Até atividades militares (dentro das quais podem se enquadrar as ligadas a estradas) estão desobrigadas da obtenção de licença ambiental. É bem verdade que o PL emplacou aumento da pena para o crime de construção sem a devida autorização do órgão licenciador, que agora passa a ser de seis meses a dois anos (antes: de um a seis meses), cumulativamente com multa. Todavia, considerando que as vistorias devem ocorrer de modo amostral, e portanto com rigor estatal ausente para a maior parte dos empreendimentos, uma pergunta fica no ar: a autonomia conquistada por empreendedores virá acompanhada da devida responsabilização caso negligências resultem em desastres? Quais as garantias?
- Maior uniformidade procedimental: outro ponto legítimo (embora mal encaminhado, a nosso ver), é a busca por maior uniformidade procedimental. Do modo como se apresenta no PL, ela leva a tratamento uniforme tipologias amplamente distintas em natureza e complexidade.

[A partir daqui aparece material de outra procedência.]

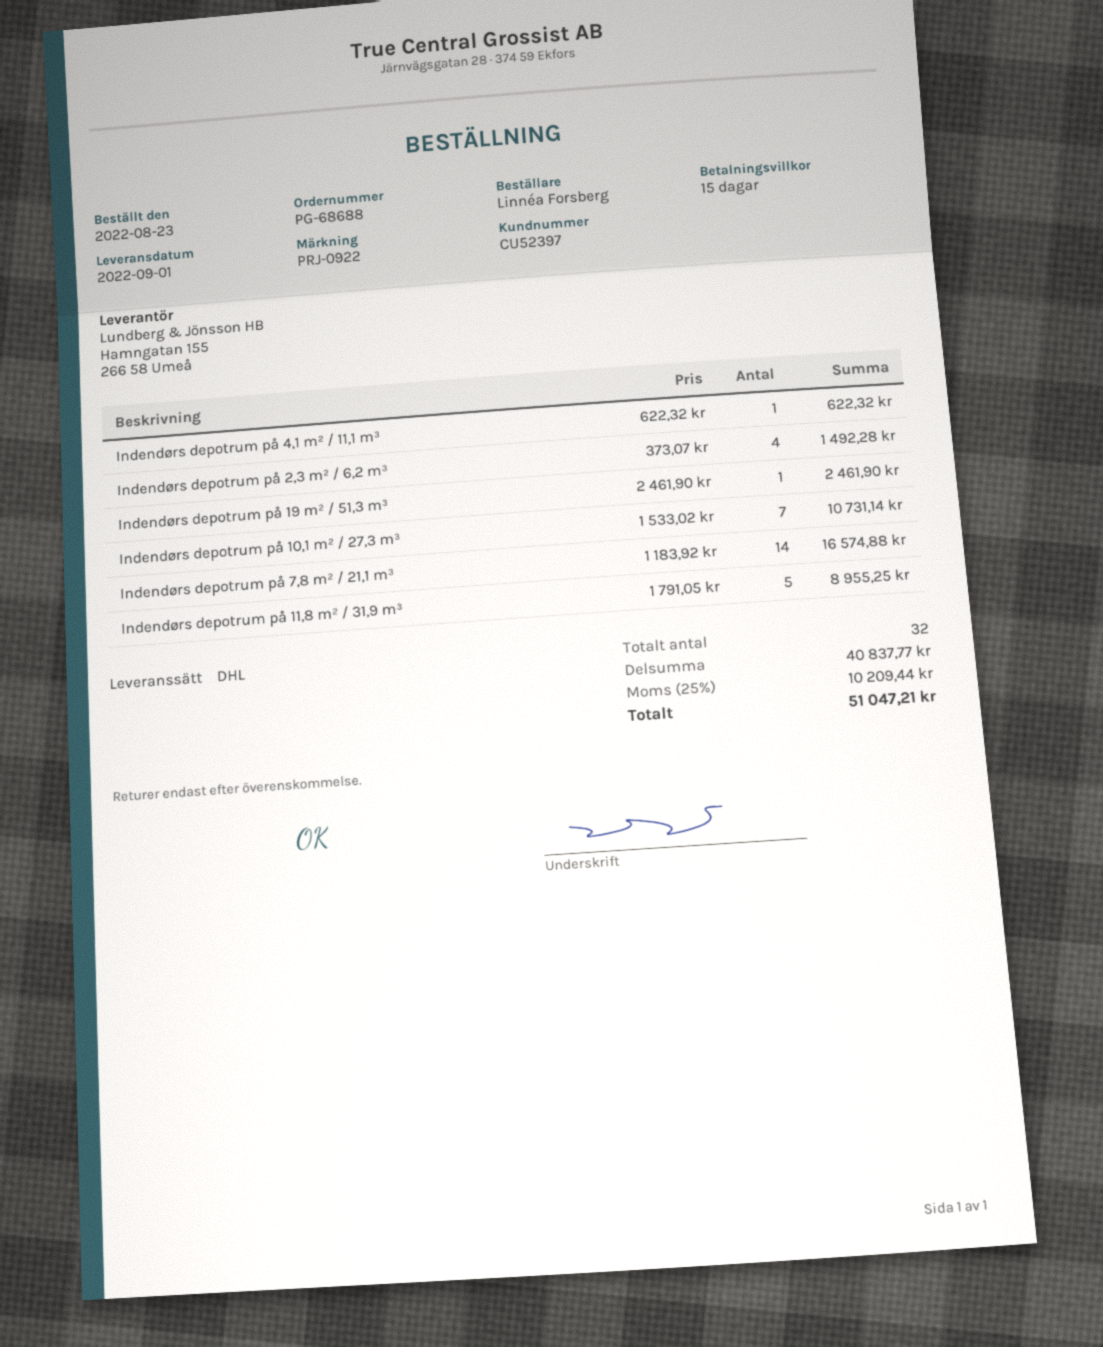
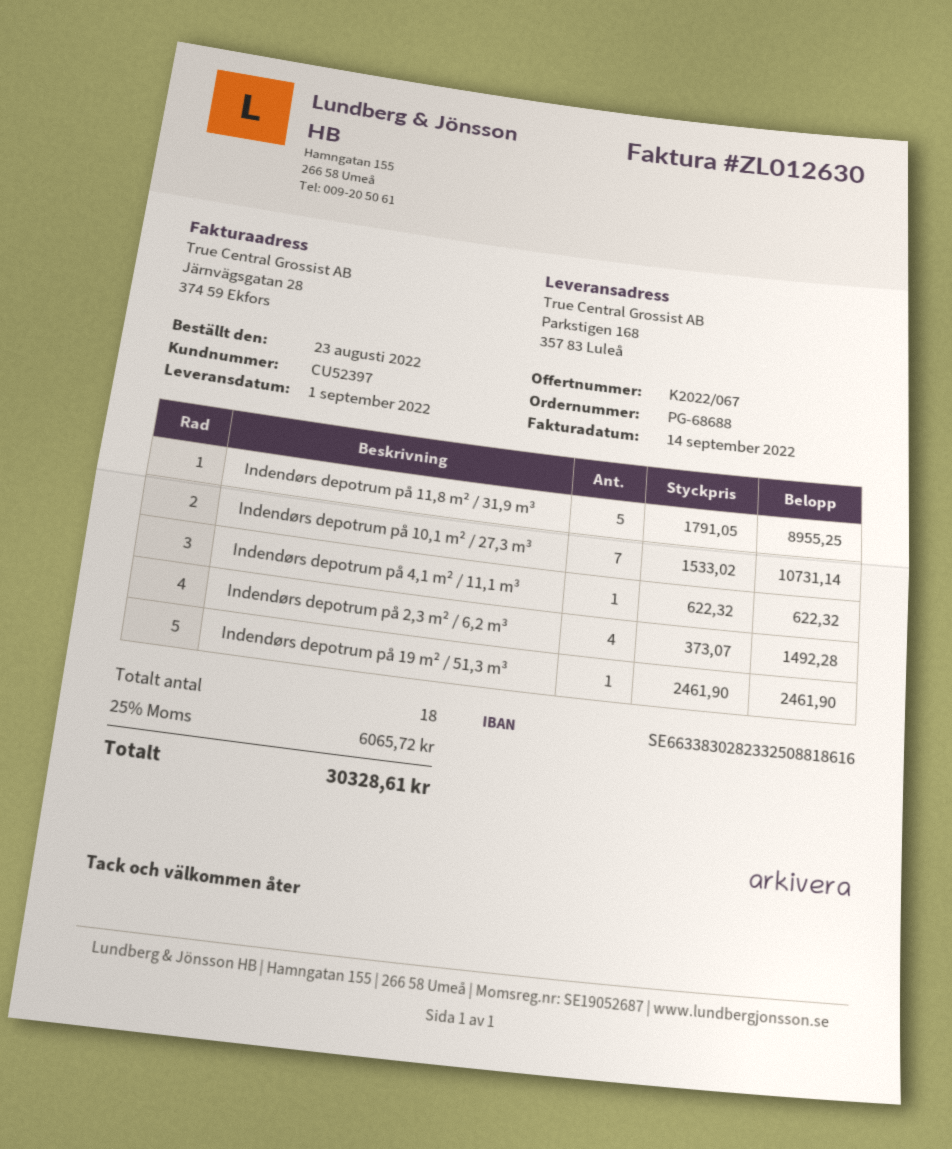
Indendørs depotrum på 7,8 m² / 21,1 m³: 14 x 1183.92 = 16574.88 -> none
total quantity: 32 -> 18
tax: 25% = 10209.44 -> 25% = 6065.72
total: 51047.21 -> 30328.61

No mesmo pacote de “médio porte”, elegível a facilitações de licença, estão, por exemplo, empreendimentos como ampliação de estradas, construção de usinas hidrelétricas e barragens – todos potenciais vetores de aumento das emissões e com grande impacto socioambiental – o que derruba o mandamento constitucional de tratamento diferenciado, presente no art. 170 da Constituição.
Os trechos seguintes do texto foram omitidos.